Beware of the Franken-Monitor

As I have mentioned many times in my various blogs, it continues to amaze me that we as an industry have gone so far down the road of building and deploying management tools, and we have yet to solve the most basic and most important problem. That problem is knowing when a user of a business critical application is having a problem with that application, and then combining that knowledge with knowledge of the state of the application’s infrastructure to find the likely source of the problem.

Let’s focus on the response time part of that challenge first. Here is a little ad hoc list of vendors who in some way or another measure response time:

  • Mercury can measure response time to scripted synthetic agents (an approach that I am not a fan of), and also measure response time at the HTTP level via it Real User Manager (RUM)
  • Wily can measure the response time from the perspective of a browser used by a real production user via its Browser Response Time Adaptor which is a companion product to Introscope its J2EE deep dive product.
  • Cesura (formerly VEIO) can measure the response time for URL classes at the web server (this misses the part of the round trip out to the client, but is valuable nonetheless)
  • Premitech can measure the response time of the network (network latency) between a Citrix server and the network out to the clients
  • A variety of network management vendors (NetQos, Visual Networks, NetScout) can measure network latency in various hops of the network that supports the application in question.
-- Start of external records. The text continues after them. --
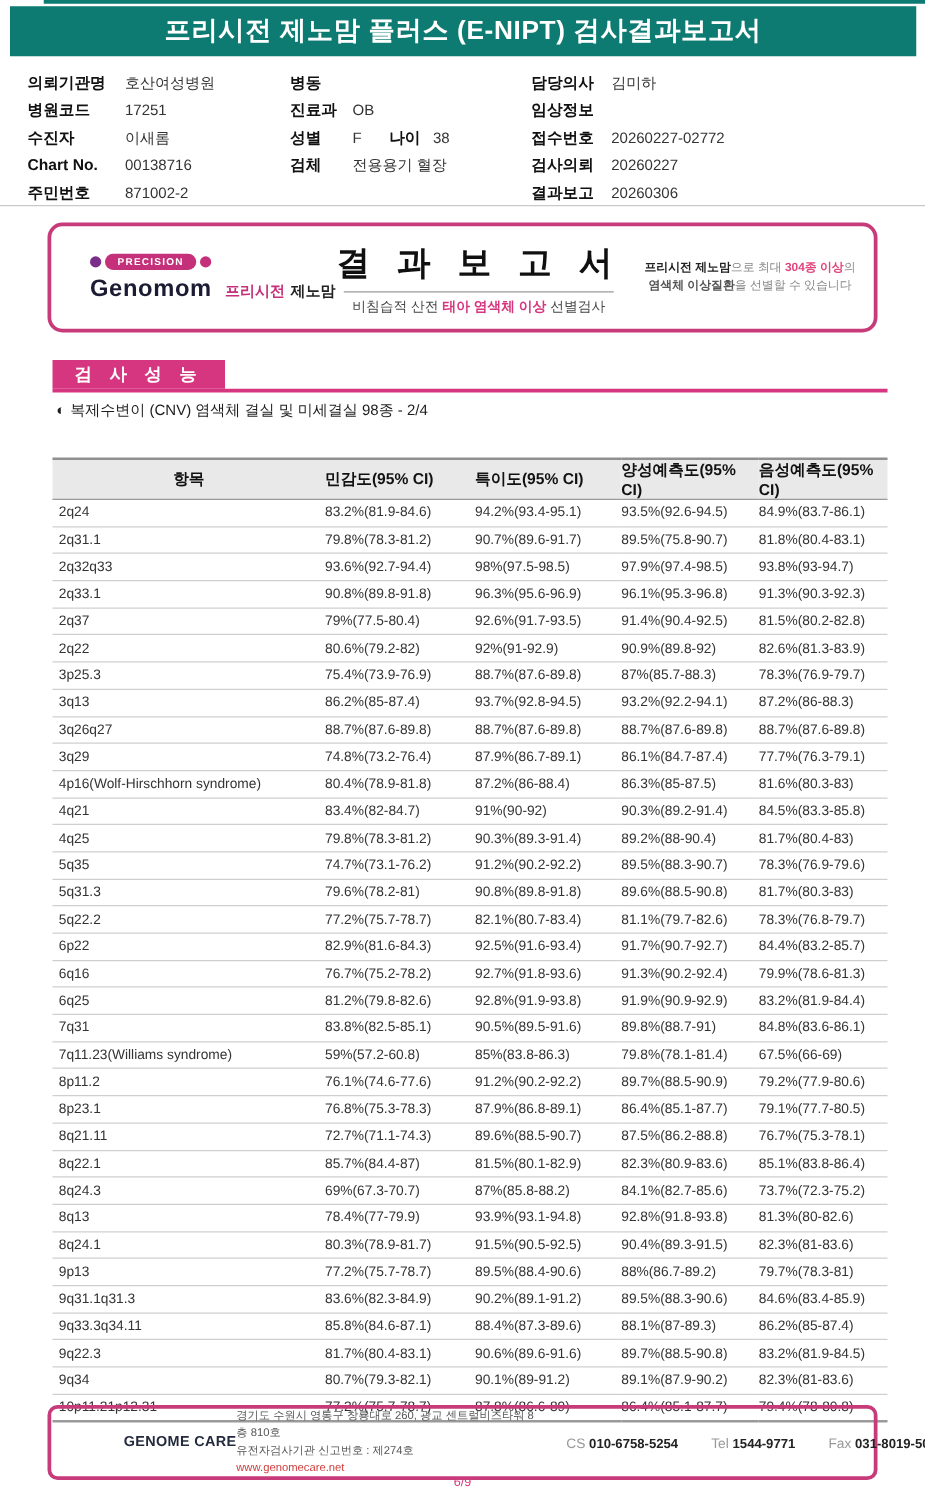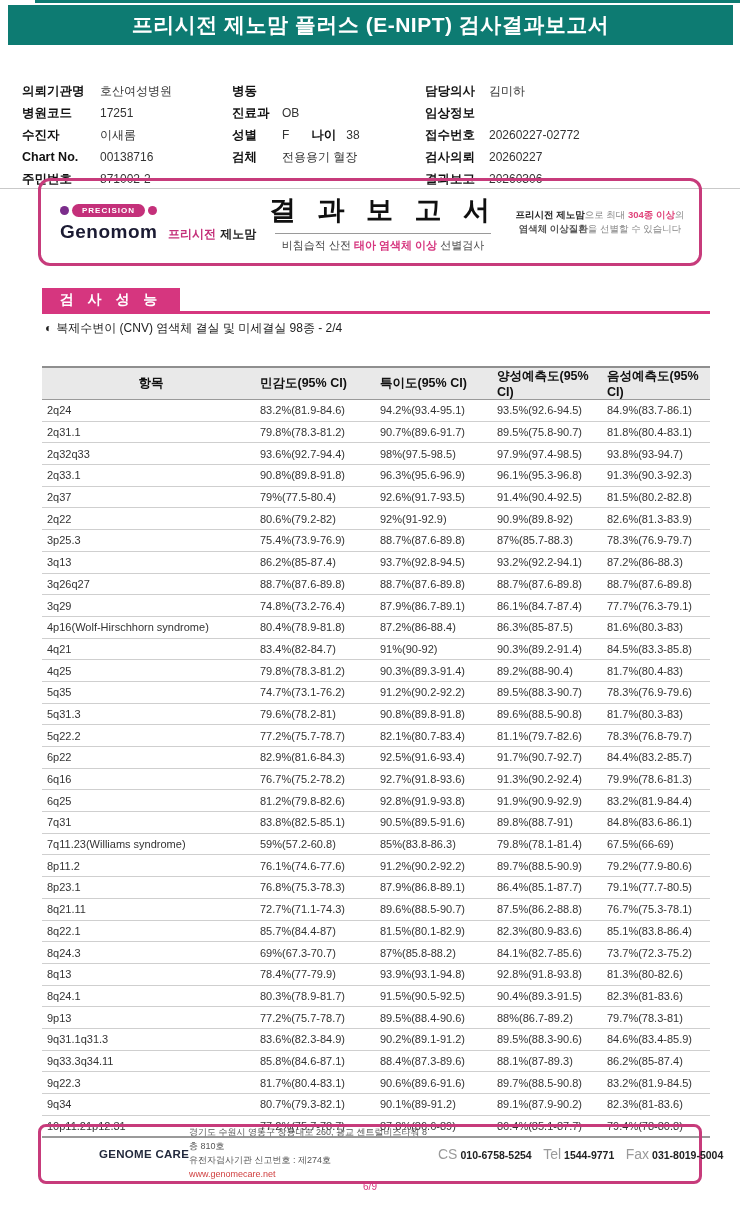--- a/index.html
+++ b/index.html
@@ -12,7 +12,7 @@
              color:#fff;font-weight:bold;font-size:21px;line-height:40px;text-align:center;letter-spacing:.5px;}
 
   
-  .patient{position:absolute;top:52px;left:0;right:0;height:112px;border-bottom:1px solid #c9c9c9;margin-top:24px;}
+  .patient{position:absolute;top:52px;left:0;right:0;height:112px;border-bottom:1px solid #c9c9c9;}
   .pcol{position:absolute;top:3px;}
   .pcol.c1{left:22px;width:200px;}
   .pcol.c2{left:232px;width:185px;}

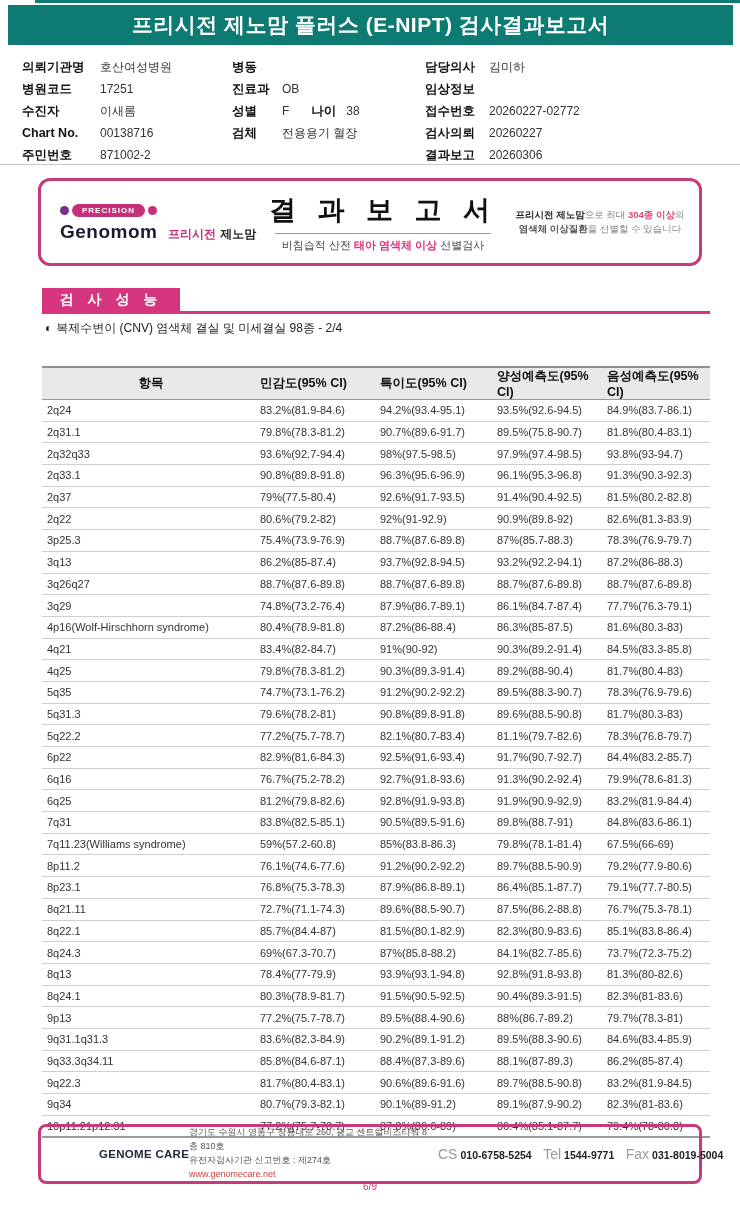--- a/index.html
+++ b/index.html
@@ -28,7 +28,7 @@
   
   .result-box{position:absolute;top:178px;left:38px;width:658px;height:82px;border:3px solid #c73b7b;
               border-radius:12px;display:flex;align-items:center;}
-  .logo-block{width:212px;padding-left:19px;box-sizing:border-box;}
+  .logo-block{width:212px;padding-left:31px;box-sizing:border-box;}
   .precision-pill{display:inline-flex;align-items:center;gap:3px;}
   .precision-pill .dot{width:9px;height:9px;border-radius:50%;background:#7b2d8b;}
   .precision-pill .dot.r{background:#c4307a;}

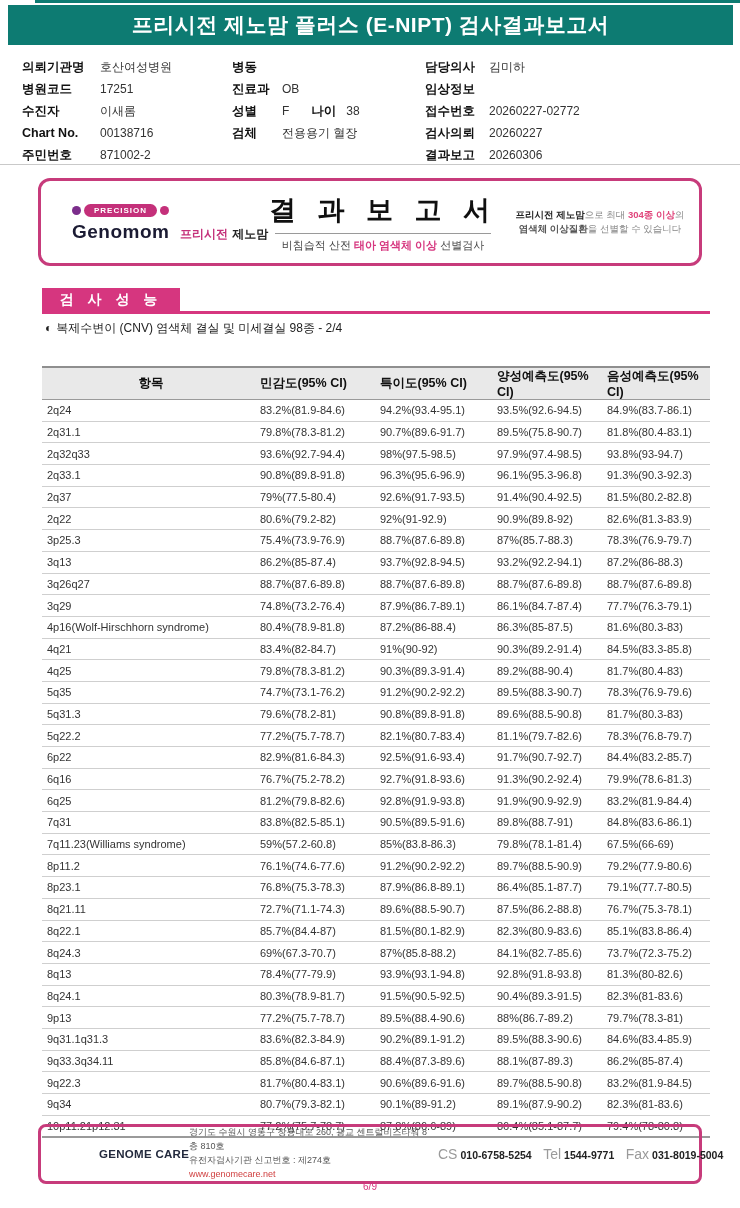--- a/index.html
+++ b/index.html
@@ -75,7 +75,7 @@
   .f-addr{flex:1;font-size:9px;color:#555;line-height:1.55;}
   .f-addr .web{color:#d04040;}
   .f-contacts{width:268px;padding-right:14px;box-sizing:border-box;text-align:right;white-space:nowrap;}
-  .f-contacts .cl{font-size:14px;color:#9a9a9a;margin-left:7px;margin-right:3px;}
+  .f-contacts .cl{font-size:11px;color:#9a9a9a;margin-left:22px;margin-right:3px;}
   .f-contacts .cv{font-size:10.5px;font-weight:bold;color:#222;}
 
   .page-num{position:absolute;top:1181px;left:0;right:0;text-align:center;

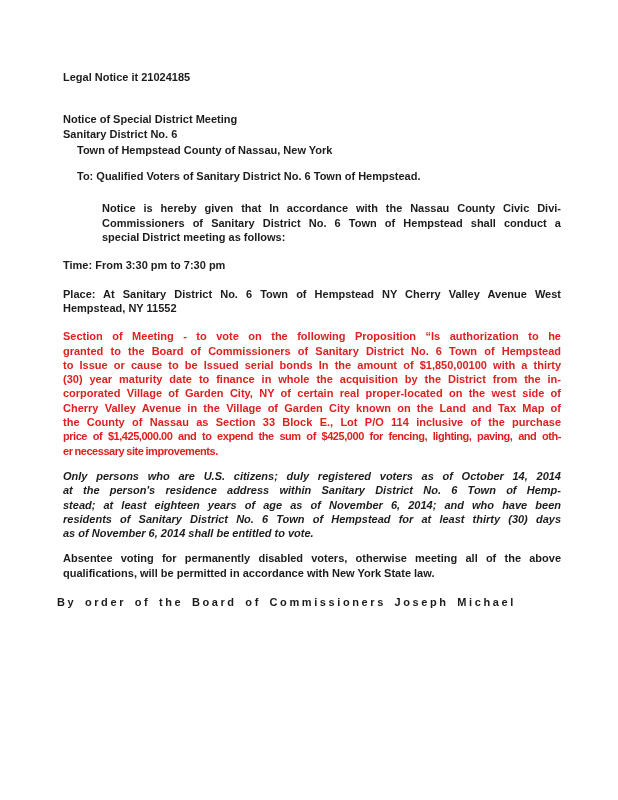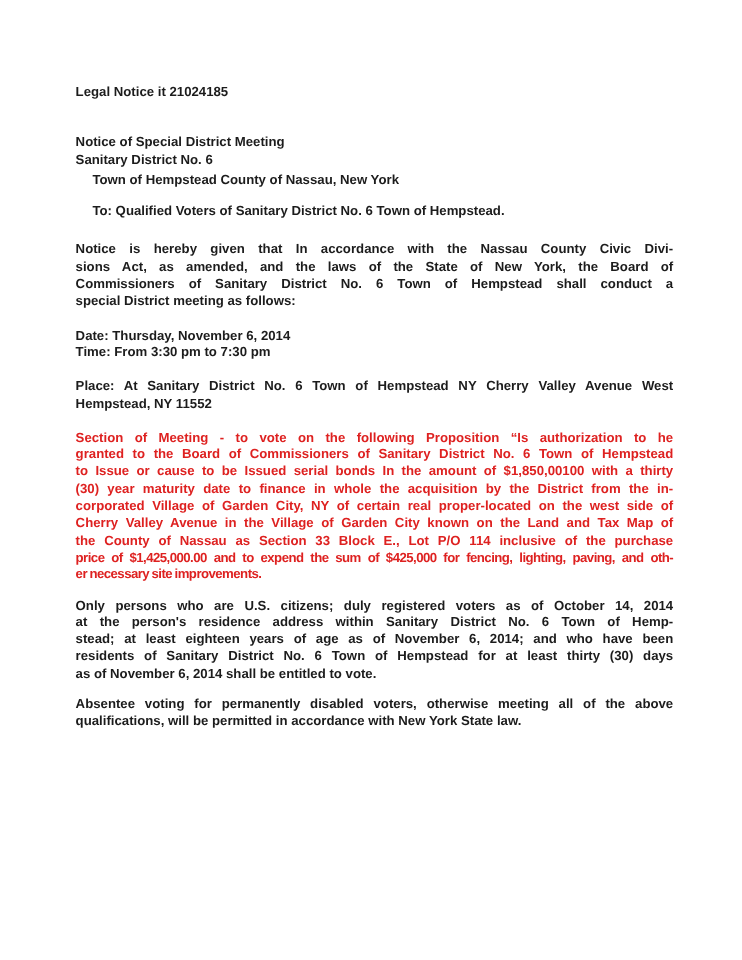--- a/index.html
+++ b/index.html
@@ -35,7 +35,7 @@
   .block-title { margin-top: 28px; }
   .block-town { margin-top: 2px; }
   .block-addressee { margin-top: 12px; }
-  .block-intro { margin-top: 18px; }
+  .block-intro { margin-top: 18px; margin-left: 39px; }
   .block-schedule { margin-top: 14px; }
   .block-place { margin-top: 14px; }
   .block-purpose { margin-top: 14px; }

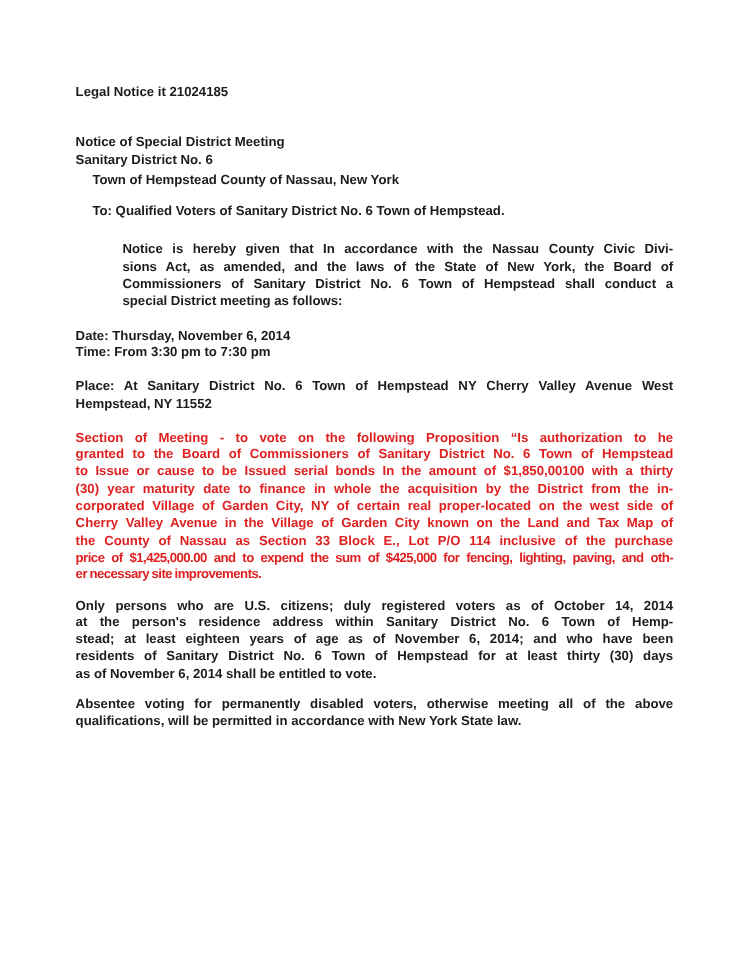--- a/index.html
+++ b/index.html
@@ -68,7 +68,6 @@
 
   <div class="block-intro just">
     <div class="ln">Notice is hereby given that In accordance with the Nassau County Civic Divi-</div>
-    <div class="ln">sions Act, as amended, and the laws of the State of New York, the Board of</div>
     <div class="ln">Commissioners of Sanitary District No. 6 Town of Hempstead shall conduct a</div>
     <div class="ln">special District meeting as follows:</div>
   </div>

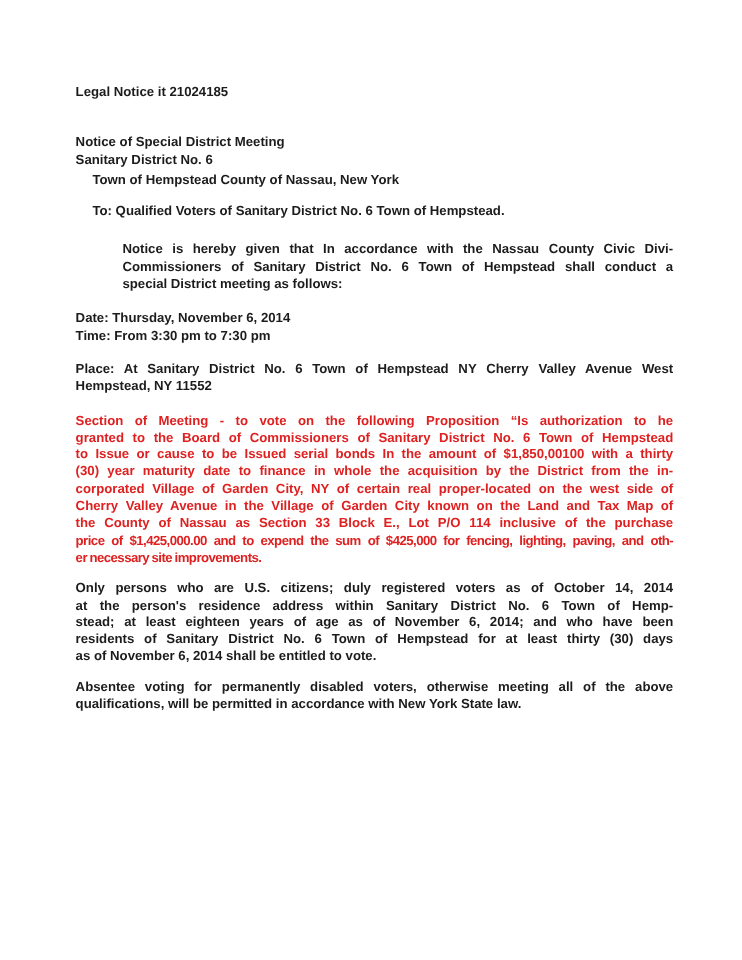--- a/index.html
+++ b/index.html
@@ -73,7 +73,6 @@
   </div>
 
   <div class="block-schedule">
-    <div class="ln">Date: Thursday, November 6, 2014</div>
     <div class="ln">Time: From 3:30 pm to 7:30 pm</div>
   </div>
 

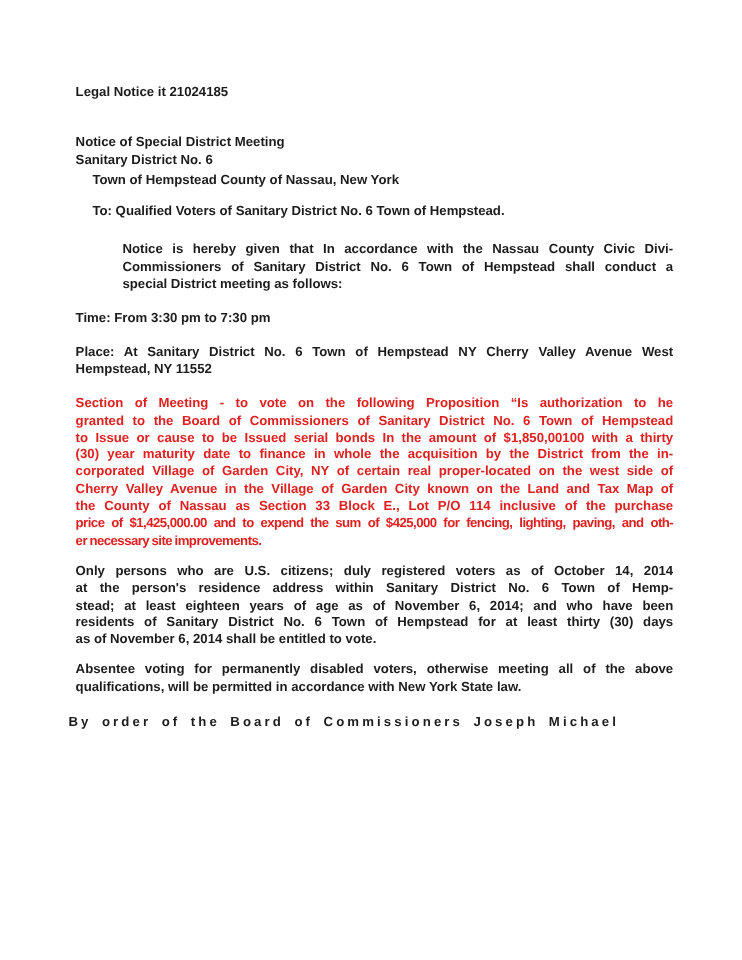--- a/index.html
+++ b/index.html
@@ -39,7 +39,7 @@
   .block-schedule { margin-top: 14px; }
   .block-place { margin-top: 14px; }
   .block-purpose { margin-top: 14px; }
-  .block-eligibility { margin-top: 11px; }
+  .block-eligibility { margin-top: 11px; font-style: italic; }
   .block-absentee { margin-top: 11px; }
   .block-signoff { margin-top: 15px; margin-left: -6px; }
   .block-dated { margin-top: 16px; margin-left: -6px; }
Now for the second part of the challenge, figuring out where the source of the problem is. Unfortunately most enterprises have deployed infrastructure management products from vendors like IBM/Tivoli, HP, CA, BMC, and NetIQ that collect a variety of metrics about how servers are using various resources and use this information to report availability (which they are pretty good at), and to infer something about performance (which they are terrible at since you cannot infer response time of an application from its underlying resource utilization statistics).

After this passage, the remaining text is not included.